[Edit difference data]

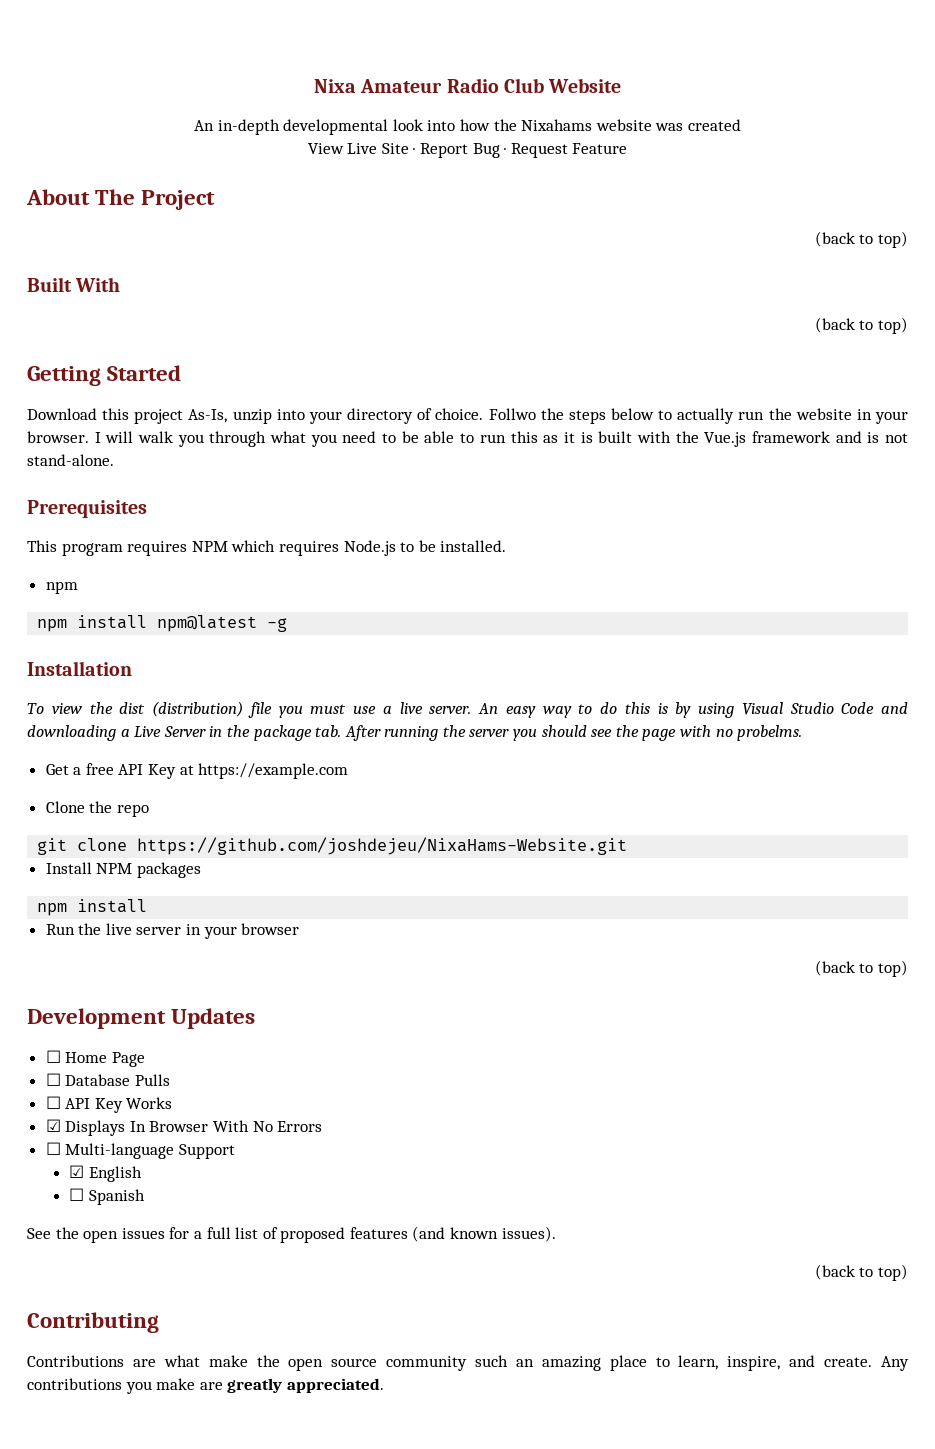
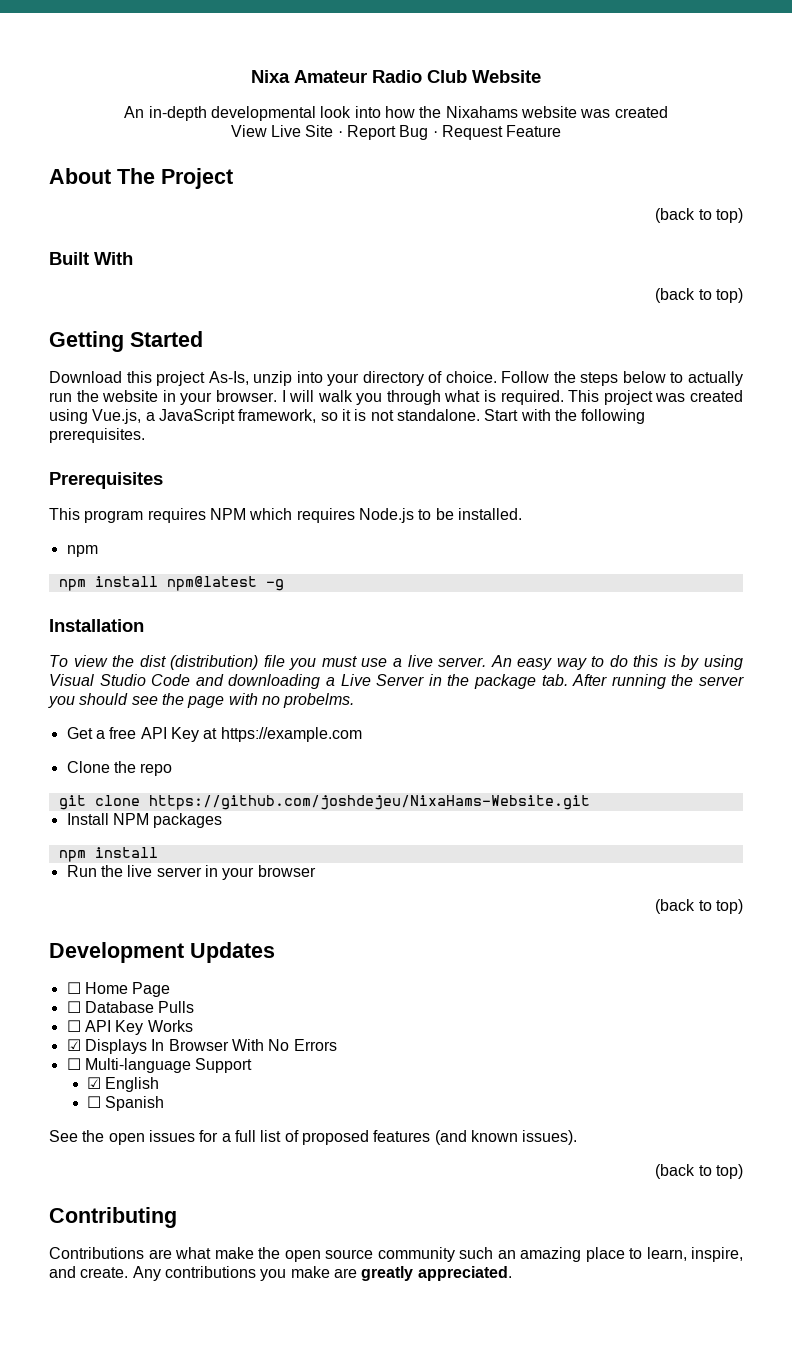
[488,408,536,420] Follwo -> [501,371,550,383] Follow
[310,431,908,447] [27,454,114,466] you need to be able to run this as it is built with the Vue.js framework and is not stand-alone. -> [484,390,743,405] [49,409,646,424] [49,428,145,443] is required. This project was created using Vue.js, a JavaScript framework, so it is not standalone. Start with the following prerequisites.

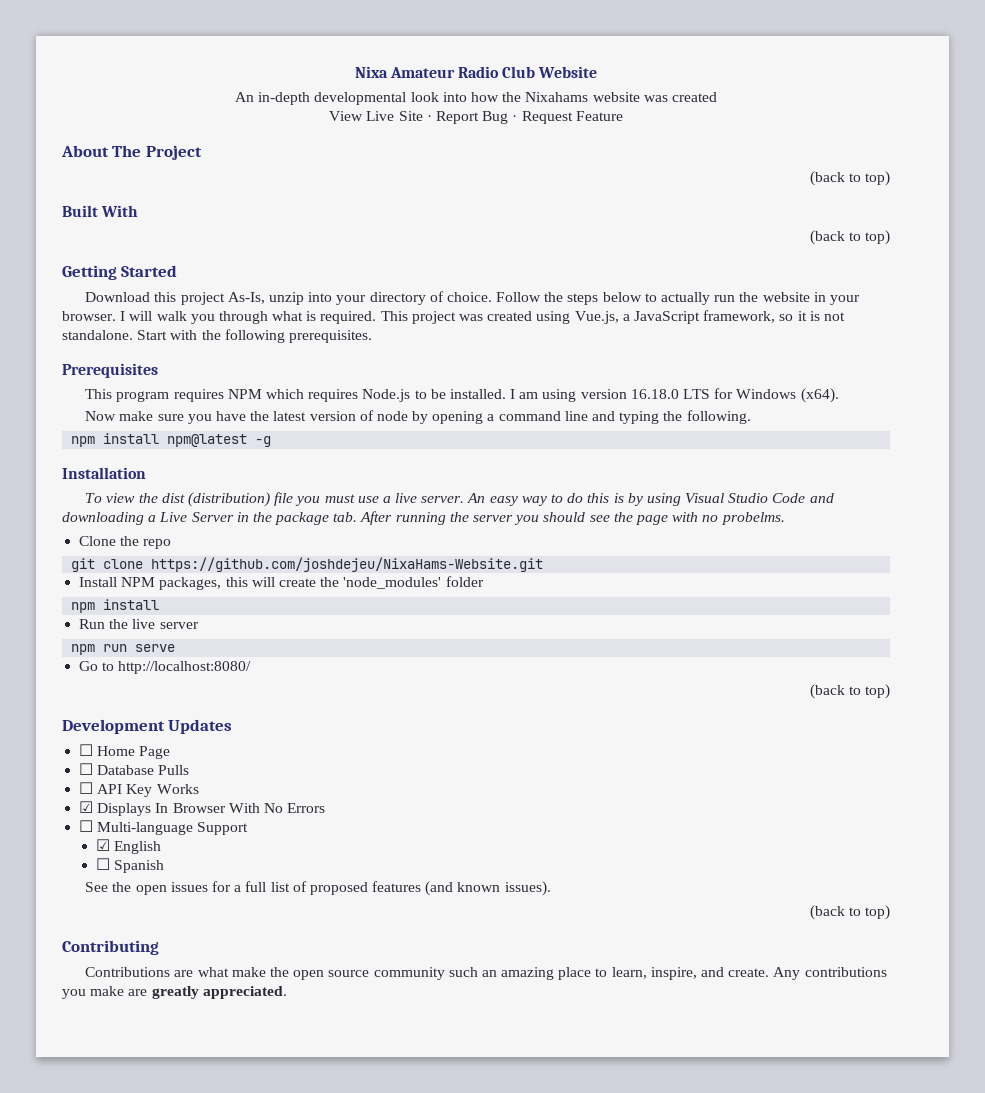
[66,545,98,557] // npm -> [510,388,839,403] [85,410,751,424] I am using version 16.18.0 LTS for Windows (x64). // Now make sure you have the latest version of node by opening a command line and typing the following.
[66,727,362,742] // Get a free API Key at https://example.com -> (785, 518) none
[153,813,223,828] packages -> [159,576,484,590] packages, this will create the 'node_modules' folder
[204,865,316,880] in your browser -> [71,644,176,655] [79,661,252,674] // npm run serve // Go to http://localhost:8080/

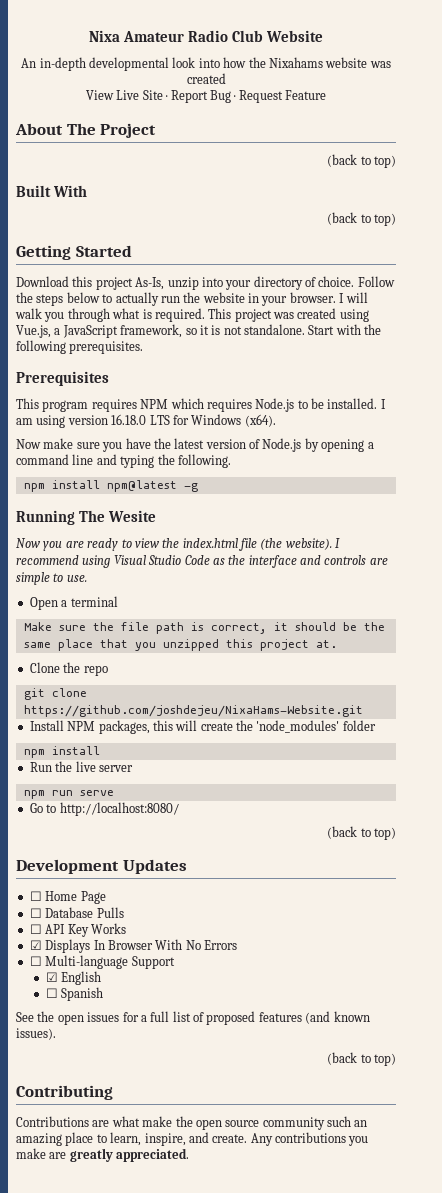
[376,411,408,421] node -> [262,438,302,452] Node.js
[62,467,146,479] [85,492,834,507] [62,511,785,525] Installation // To view the dist (distribution) file you must use a live server. An easy way to do this is by using Visual Studio Code and downloading a Live Server in the package tab. After running the server you should see the page with no probelms. -> [16,510,156,525] [16,538,341,551] [16,555,388,568] [16,572,87,585] [29,596,118,610] [23,622,385,634] [23,639,337,651] Running The Wesite // Now you are ready to view the index.html file (the website). I recommend using Visual Studio Code as the interface and controls are simple to use. // Open a terminal // Make sure the file path is correct, it should be the same place that you unzipped this project at.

[Your task] Check every line of the entries above, and copy those that carry the string "following".

[Expected answer]
[310,431,908,447] [27,454,114,466] you need to be able to run this as it is built with the Vue.js framework and is not stand-alone. -> [484,390,743,405] [49,409,646,424] [49,428,145,443] is required. This project was created using Vue.js, a JavaScript framework, so it is not standalone. Start with the following prerequisites.
[66,545,98,557] // npm -> [510,388,839,403] [85,410,751,424] I am using version 16.18.0 LTS for Windows (x64). // Now make sure you have the latest version of node by opening a command line and typing the following.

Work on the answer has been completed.